I have noticed that I seem to have certain categories of clothing that I am quite happy to pay full price for to get the right item and others that I tend to wait to go on sale. I wondered if others had similar strategies for their wardrobes.

Items that I generally pay full price:
- Things that I LOVE...and just could not contemplate missing out on
- Inexpensive items, price discounting is not really relevant
- Comfy shoes that need to go the distance (I have a EU size 39 foot and that size seems to sell out, so if I want something specific I usually have to buy it)
- Jeans, getting the right fit can be hard, so I tend to buy them when I can
- Swimsuits - finding one that I look half-decent in is mortifying enough, so I usually don't worry too much about trying to get a bargain.
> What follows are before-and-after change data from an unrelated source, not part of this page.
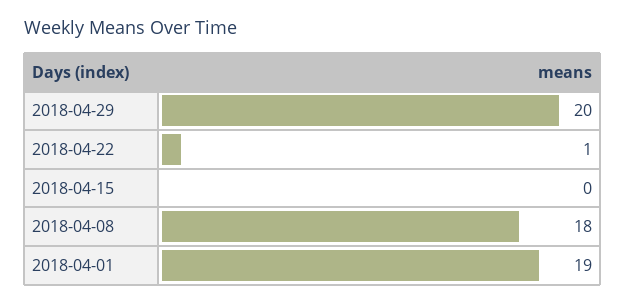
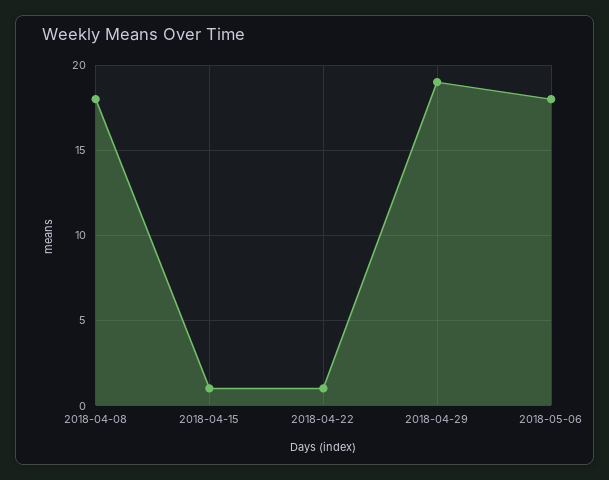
2018-04-29: 20 -> 19
2018-04-15: 0 -> 1
2018-04-01: 19 -> none
2018-05-06: none -> 18

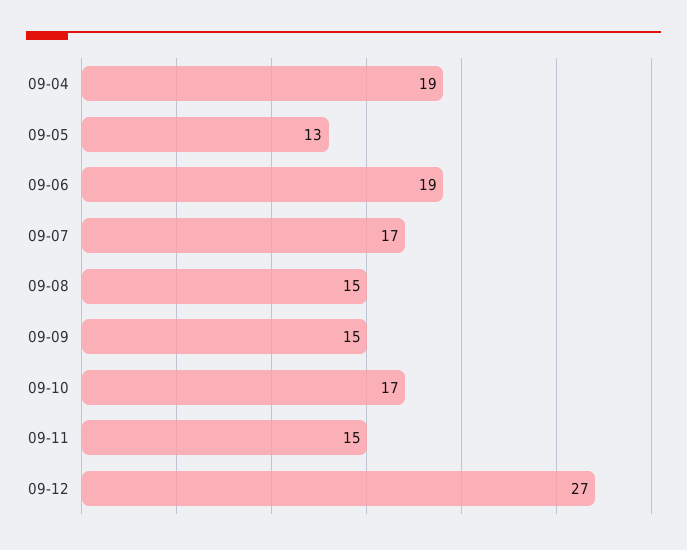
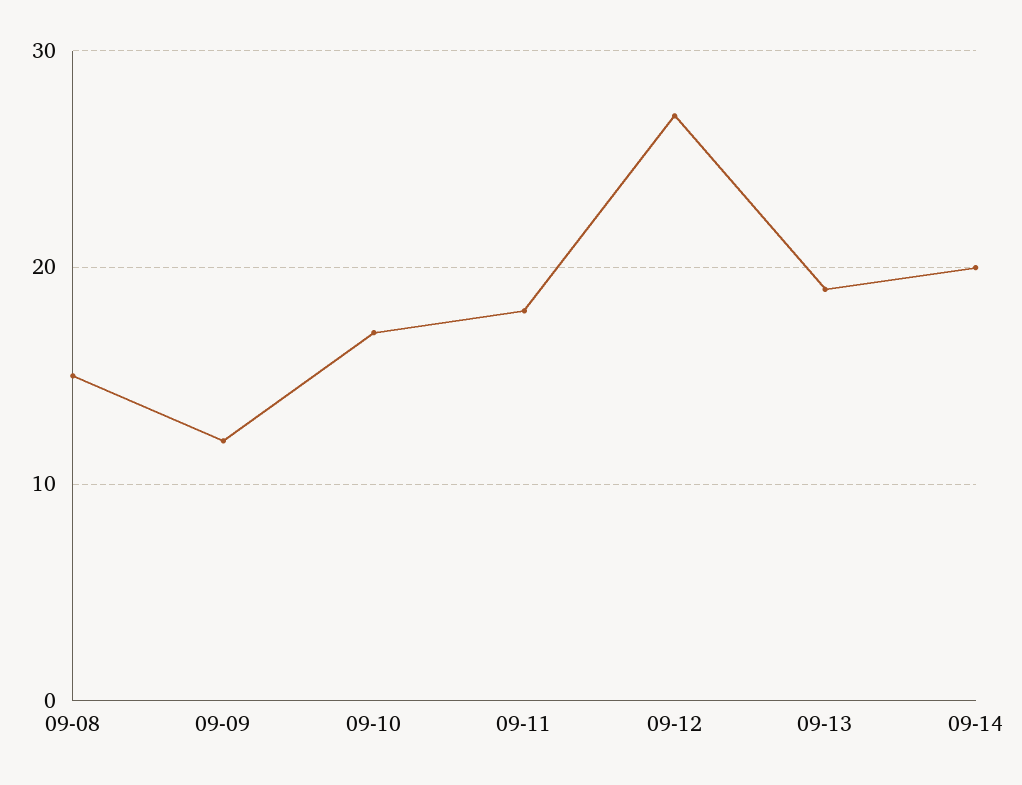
09-04: 19 -> none
09-05: 13 -> none
09-06: 19 -> none
09-07: 17 -> none
09-09: 15 -> 12
09-11: 15 -> 18
09-13: none -> 19
09-14: none -> 20

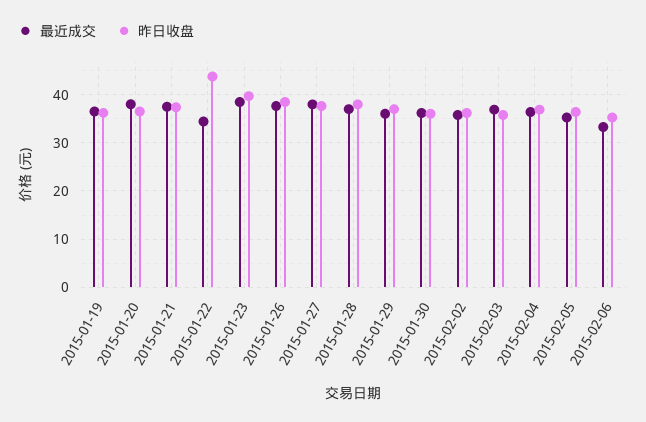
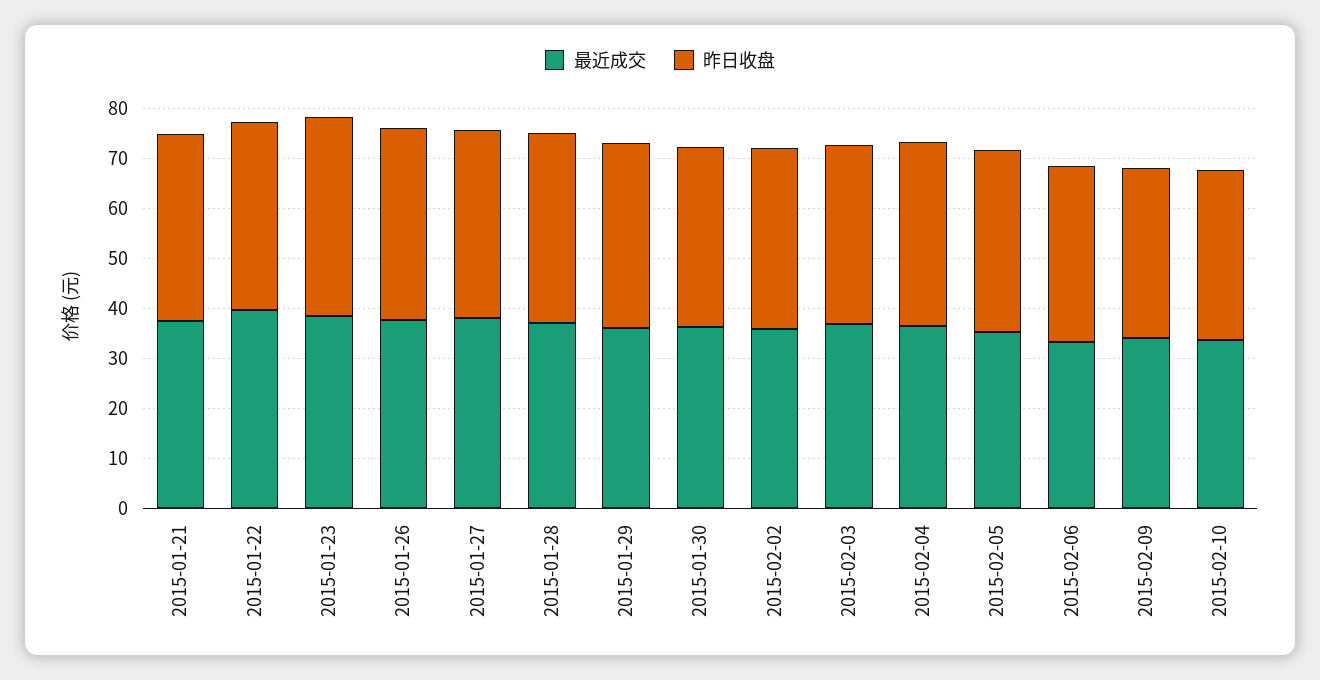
最近成交, 2015-01-19: 36 -> none
昨日收盘, 2015-01-19: 36 -> none
最近成交, 2015-01-20: 38 -> none
昨日收盘, 2015-01-20: 36 -> none
最近成交, 2015-01-22: 34 -> 40
昨日收盘, 2015-01-22: 44 -> 38
最近成交, 2015-02-09: none -> 34
昨日收盘, 2015-02-09: none -> 34
最近成交, 2015-02-10: none -> 34
昨日收盘, 2015-02-10: none -> 34

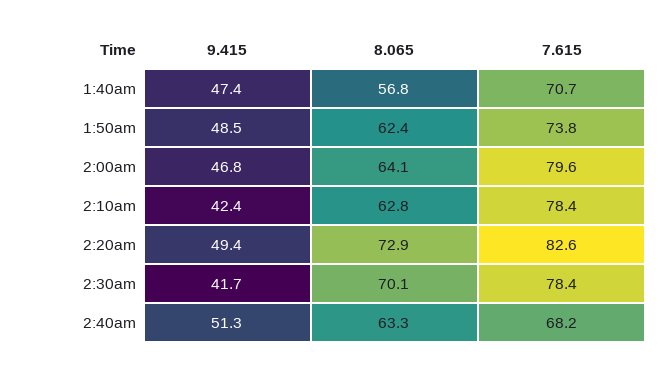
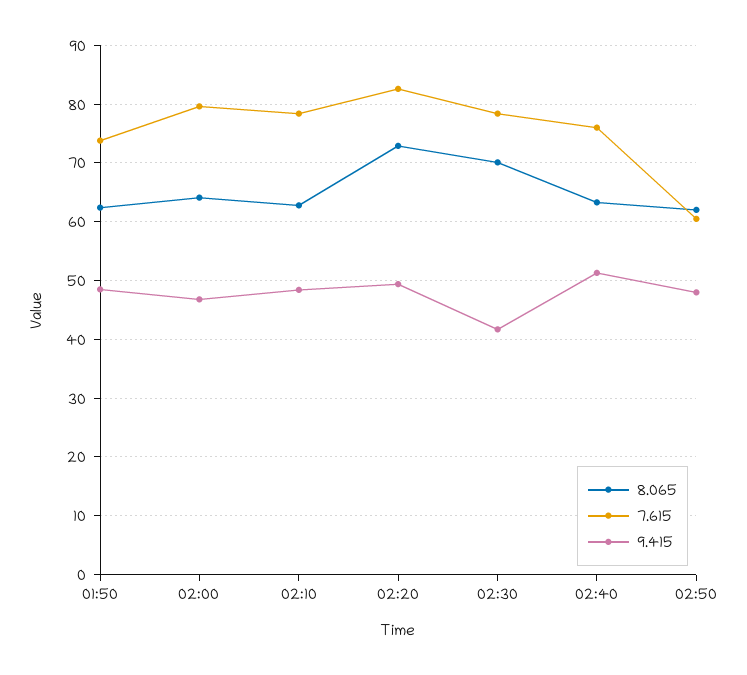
9.415, 1:40am: 47.4 -> none
8.065, 1:40am: 56.8 -> none
7.615, 1:40am: 70.7 -> none
9.415, 2:10am: 42.4 -> 48
7.615, 2:40am: 68.2 -> 76
8.065, 02:50: none -> 62
7.615, 02:50: none -> 60
9.415, 02:50: none -> 48

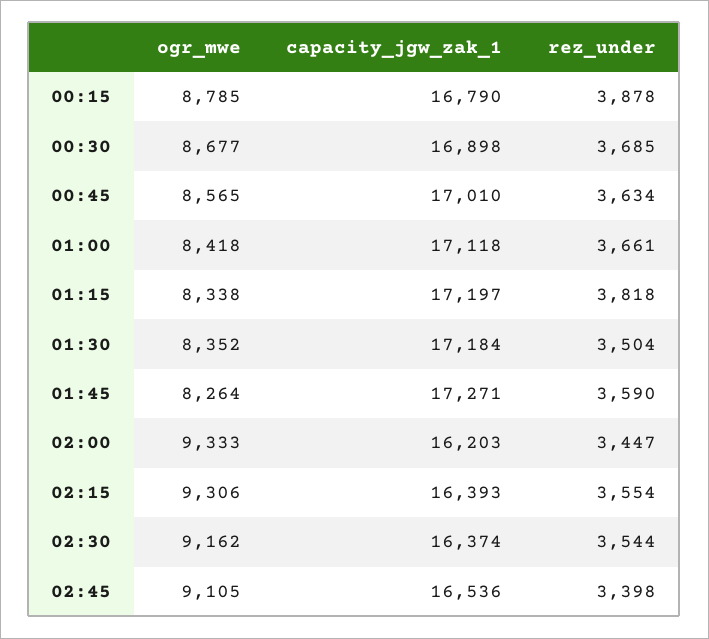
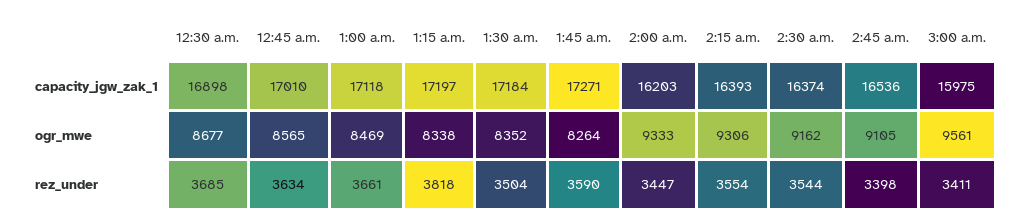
ogr_mwe, 00:15: 8785 -> none
capacity_jgw_zak_1, 00:15: 16790 -> none
rez_under, 00:15: 3878 -> none
ogr_mwe, 01:00: 8418 -> 8469
capacity_jgw_zak_1, 3:00 a.m.: none -> 15975
ogr_mwe, 3:00 a.m.: none -> 9561
rez_under, 3:00 a.m.: none -> 3411

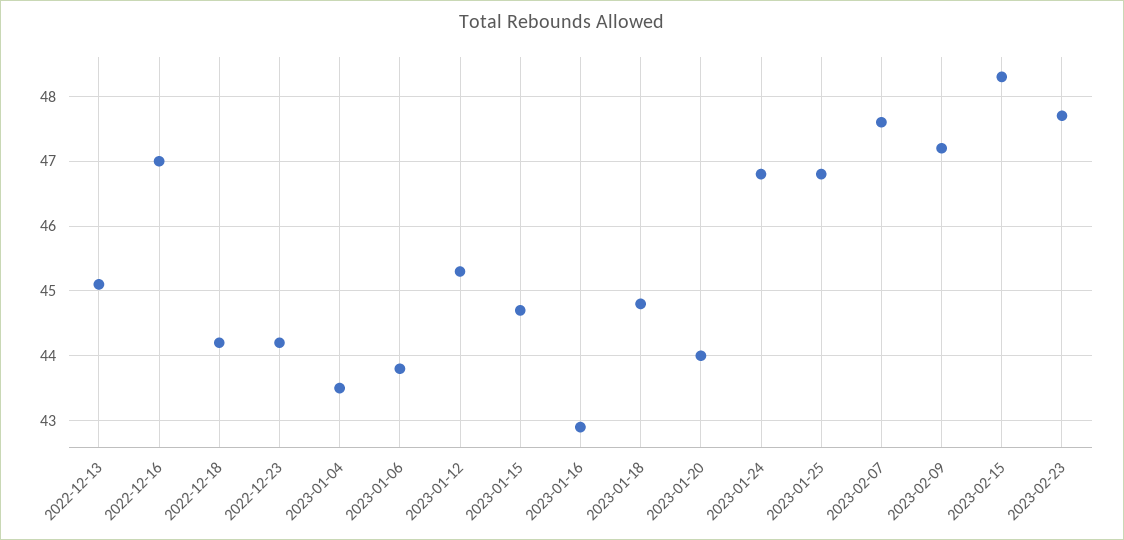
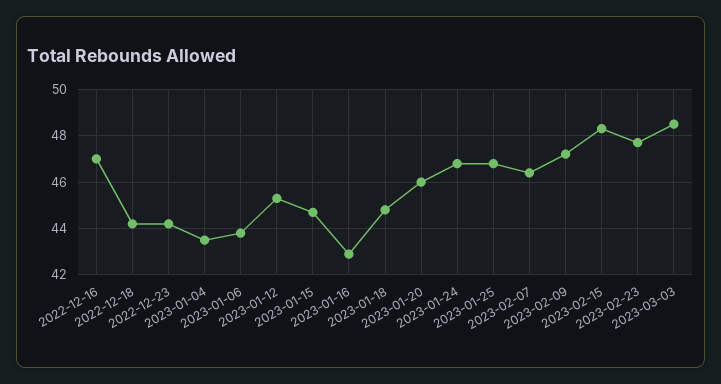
2022-12-13: 45.1 -> none
2023-01-20: 44 -> 46
2023-02-07: 47.6 -> 46.5
2023-03-03: none -> 48.5

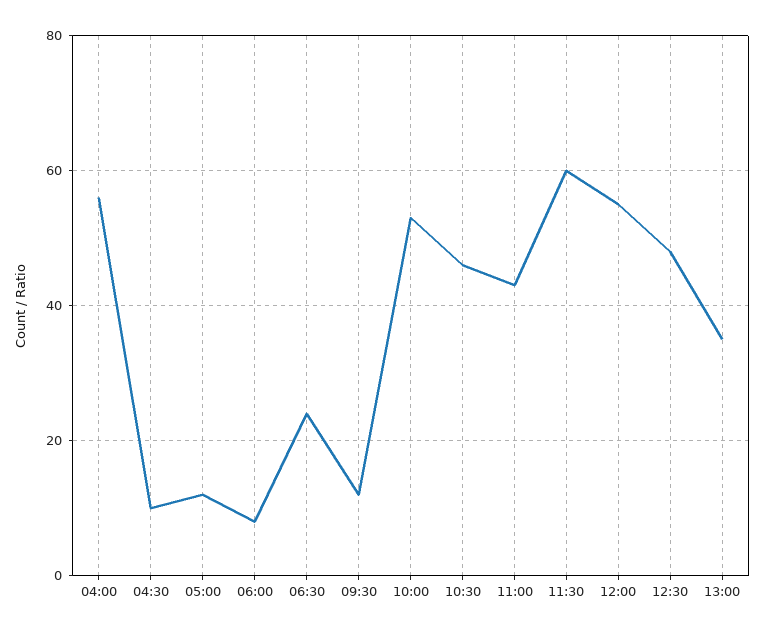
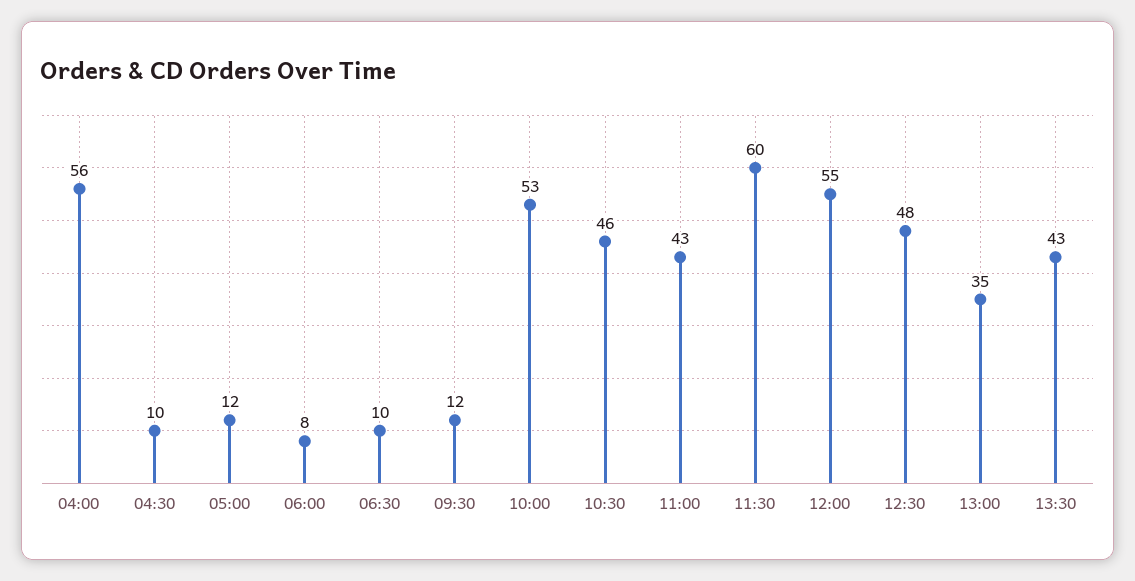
06:30: 25 -> 10
13:30: none -> 43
I tend to keep my swimsuits for a few years.

Items that I buy on discount:
- Gear - sports wear (other than shoes) as I am only wearing at the gym and get out of it ASAP
- Underwear & hosiery - usually the brands I like regularly go on sale and I stock up
- My recreational clothing (other than jeans)
- Items that are nice to have but not required and are likely to be worn infrequently
- One or two items that I buy at the end of the season for a 'refresh' - a sort of bonus because it is in the sales. Sometimes I don't wear these immediately because I save them for the following year to wear.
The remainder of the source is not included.